**Exercise goal**
A verbatim copy of the lines from the one with "11px; color: #2e74b5;" through the final line below is required; print it and nothing else.

**Web page revision data**
————

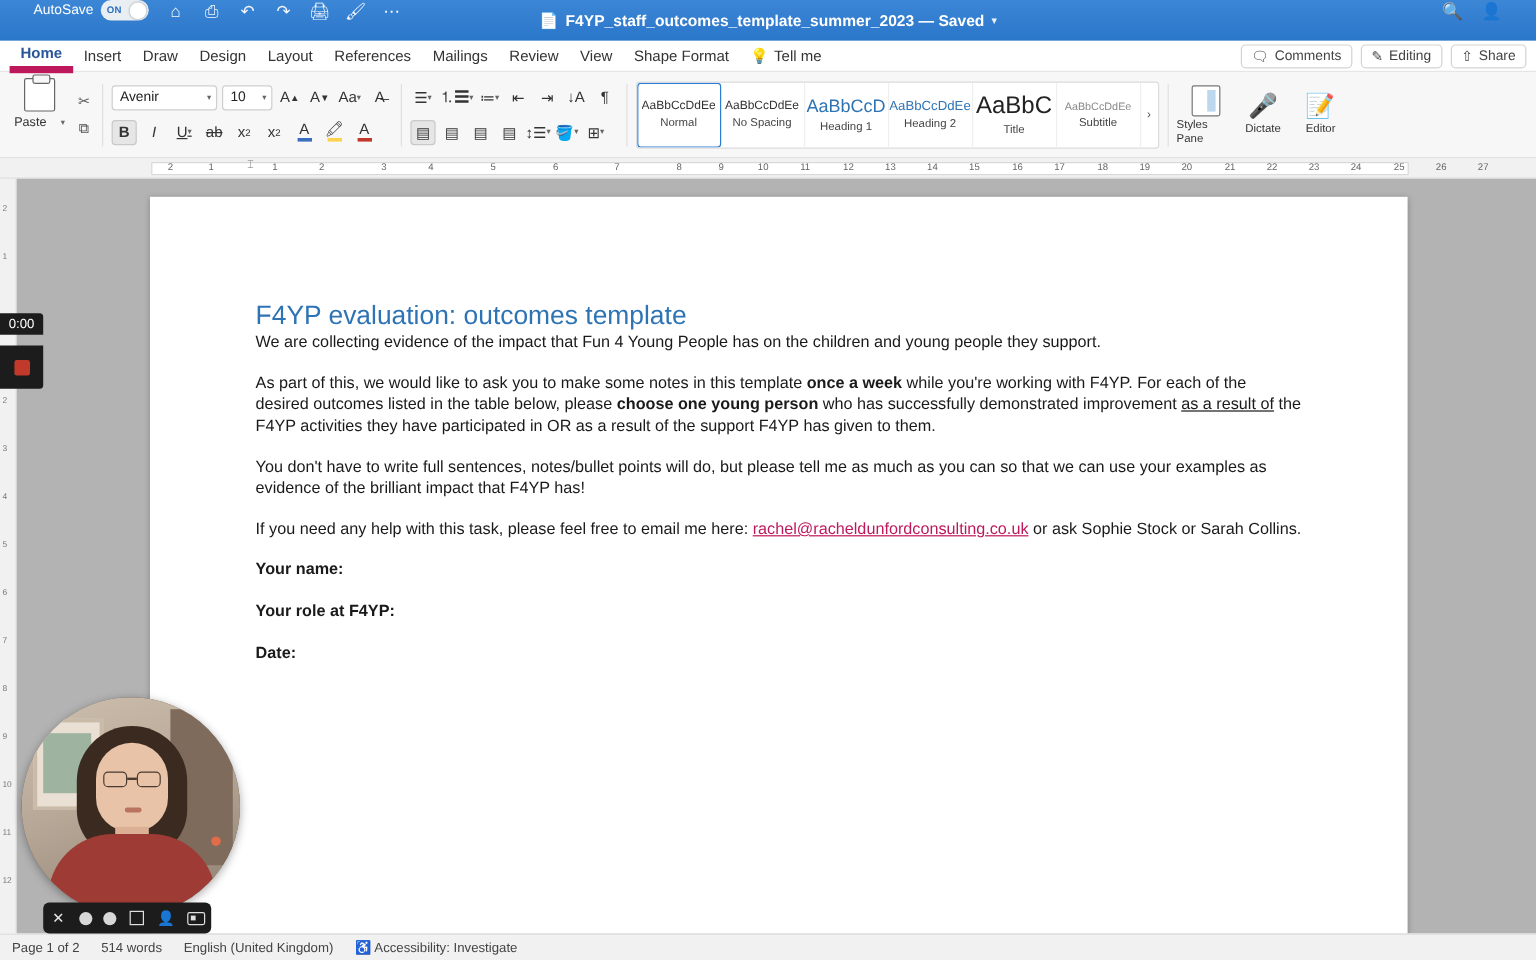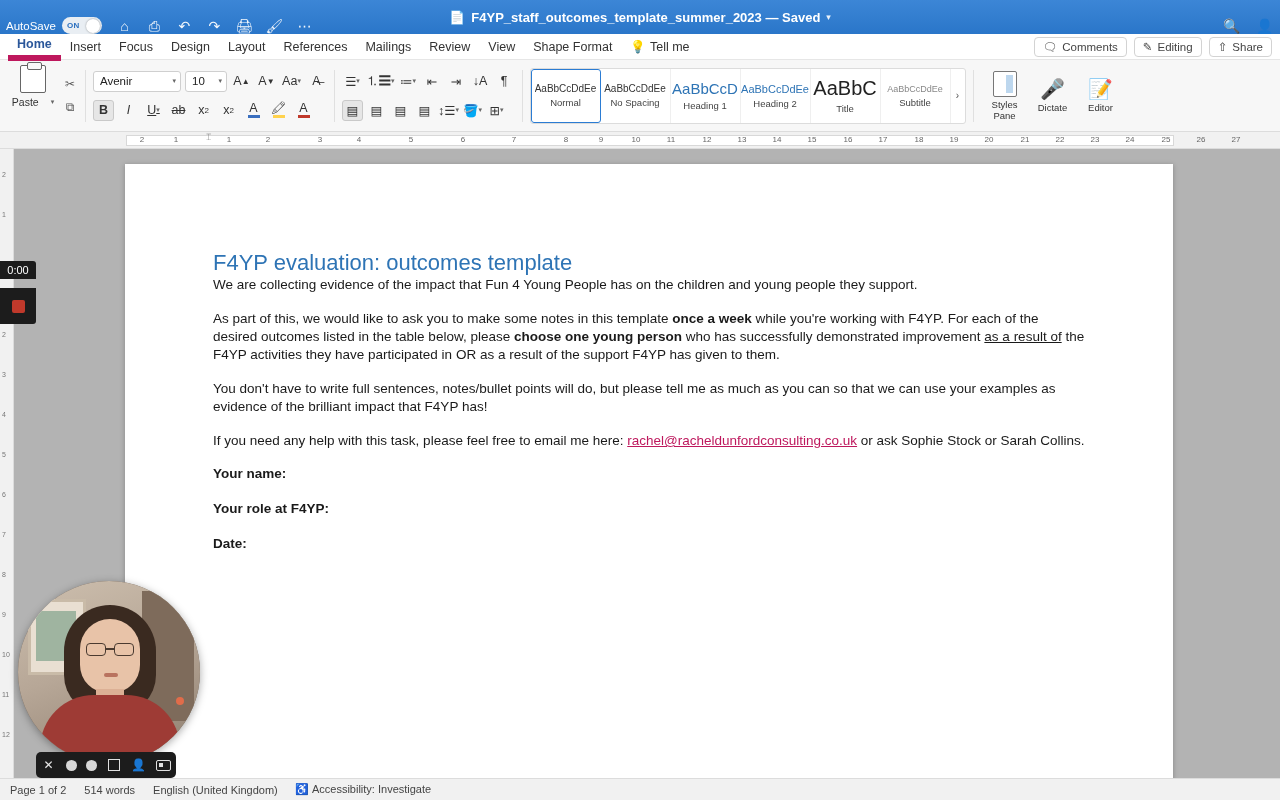--- a/index.html
+++ b/index.html
@@ -11,22 +11,22 @@
     background: #ffffff;
   }
   body { position: relative; }
 
   
   .titlebar {
     height: 34px;
     background: #2b7cd3;
     background: linear-gradient(#3c86d6, #2a76c9);
     display: flex;
-    align-items: flex-end;
-    padding: 0 6px;
+    align-items: flex-start;
+    padding: 0 28px;
     color: #fff;
     position: relative;
   }
   .autosave-group { display: flex; align-items: center; gap: 6px; }
   .autosave-label { font-size: 11.5px; color: #fff; }
   .toggle {
     width: 40px; height: 17px; border-radius: 9px;
     background: #e9eef3; position: relative;
     display: flex; align-items: center;
   }
@@ -121,21 +121,21 @@
   .style-preview { font-size: 10px; color: #333; white-space: nowrap; overflow: hidden; }
   .style-preview.h1 { font-size: 15px; color: #2e74b5; }
   .style-preview.h2 { font-size: 11px; color: #2e74b5; }
   .style-preview.title { font-size: 20px; color: #222; }
   .style-preview.subtitle { font-size: 9px; color: #888; }
   .style-name { font-size: 9.5px; color: #444; }
   .gallery-more { width: 14px; display: flex; align-items: center; justify-content: center; font-size: 10px; color: #555; }
 
   .rbig { display: flex; flex-direction: column; align-items: center; width: 48px; gap: 2px; }
   .rbig .glyph { font-size: 20px; line-height: 22px; }
-  .rbig .lbl { font-size: 9.5px; text-align: center; line-height: 11px; }
+  .rbig .lbl { font-size: 9.5px; text-align: left; line-height: 11px; }
   .pane-icon { width: 24px; height: 26px; border: 1.4px solid #777; border-radius: 2px; position: relative; background:#fff;}
   .pane-icon:after { content:""; position:absolute; right:3px; top:3px; bottom:3px; width:7px; background:#bdd7ee;}
 
   
   .ruler {
     height: 17px; background: #f1f1f1; border-bottom: 1px solid #dcdcdc;
     position: relative; font-size: 8px; color: #666; overflow: hidden;
   }
   .ruler .track {
     position: absolute; left: 126px; right: 106px; top: 3px; height: 11px;
@@ -269,21 +269,21 @@
 
   <div class="tb-right">
     <span class="tb-icon">🔍</span>
     <span class="tb-icon">👤</span>
   </div>
 </div>
 
 <div class="ribbon-tabs">
   <div class="rtab active">Home</div>
   <div class="rtab">Insert</div>
-  <div class="rtab">Focus</div>
+  <div class="rtab">Draw</div>
   <div class="rtab">Design</div>
   <div class="rtab">Layout</div>
   <div class="rtab">References</div>
   <div class="rtab">Mailings</div>
   <div class="rtab">Review</div>
   <div class="rtab">View</div>
   <div class="rtab">Shape Format</div>
   <div class="rtab"><span class="bulb">💡</span><span>Tell me</span></div>
 
   <div class="tabs-right">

————

**Task output**
   .style-preview.h2 { font-size: 11px; color: #2e74b5; }
   .style-preview.title { font-size: 20px; color: #222; }
   .style-preview.subtitle { font-size: 9px; color: #888; }
   .style-name { font-size: 9.5px; color: #444; }
   .gallery-more { width: 14px; display: flex; align-items: center; justify-content: center; font-size: 10px; color: #555; }
 
   .rbig { display: flex; flex-direction: column; align-items: center; width: 48px; gap: 2px; }
   .rbig .glyph { font-size: 20px; line-height: 22px; }
-  .rbig .lbl { font-size: 9.5px; text-align: center; line-height: 11px; }
+  .rbig .lbl { font-size: 9.5px; text-align: left; line-height: 11px; }
   .pane-icon { width: 24px; height: 26px; border: 1.4px solid #777; border-radius: 2px; position: relative; background:#fff;}
   .pane-icon:after { content:""; position:absolute; right:3px; top:3px; bottom:3px; width:7px; background:#bdd7ee;}
 
   
   .ruler {
     height: 17px; background: #f1f1f1; border-bottom: 1px solid #dcdcdc;
     position: relative; font-size: 8px; color: #666; overflow: hidden;
   }
   .ruler .track {
     position: absolute; left: 126px; right: 106px; top: 3px; height: 11px;
@@ -269,21 +269,21 @@
 
   <div class="tb-right">
     <span class="tb-icon">🔍</span>
     <span class="tb-icon">👤</span>
   </div>
 </div>
 
 <div class="ribbon-tabs">
   <div class="rtab active">Home</div>
   <div class="rtab">Insert</div>
-  <div class="rtab">Focus</div>
+  <div class="rtab">Draw</div>
   <div class="rtab">Design</div>
   <div class="rtab">Layout</div>
   <div class="rtab">References</div>
   <div class="rtab">Mailings</div>
   <div class="rtab">Review</div>
   <div class="rtab">View</div>
   <div class="rtab">Shape Format</div>
   <div class="rtab"><span class="bulb">💡</span><span>Tell me</span></div>
 
   <div class="tabs-right">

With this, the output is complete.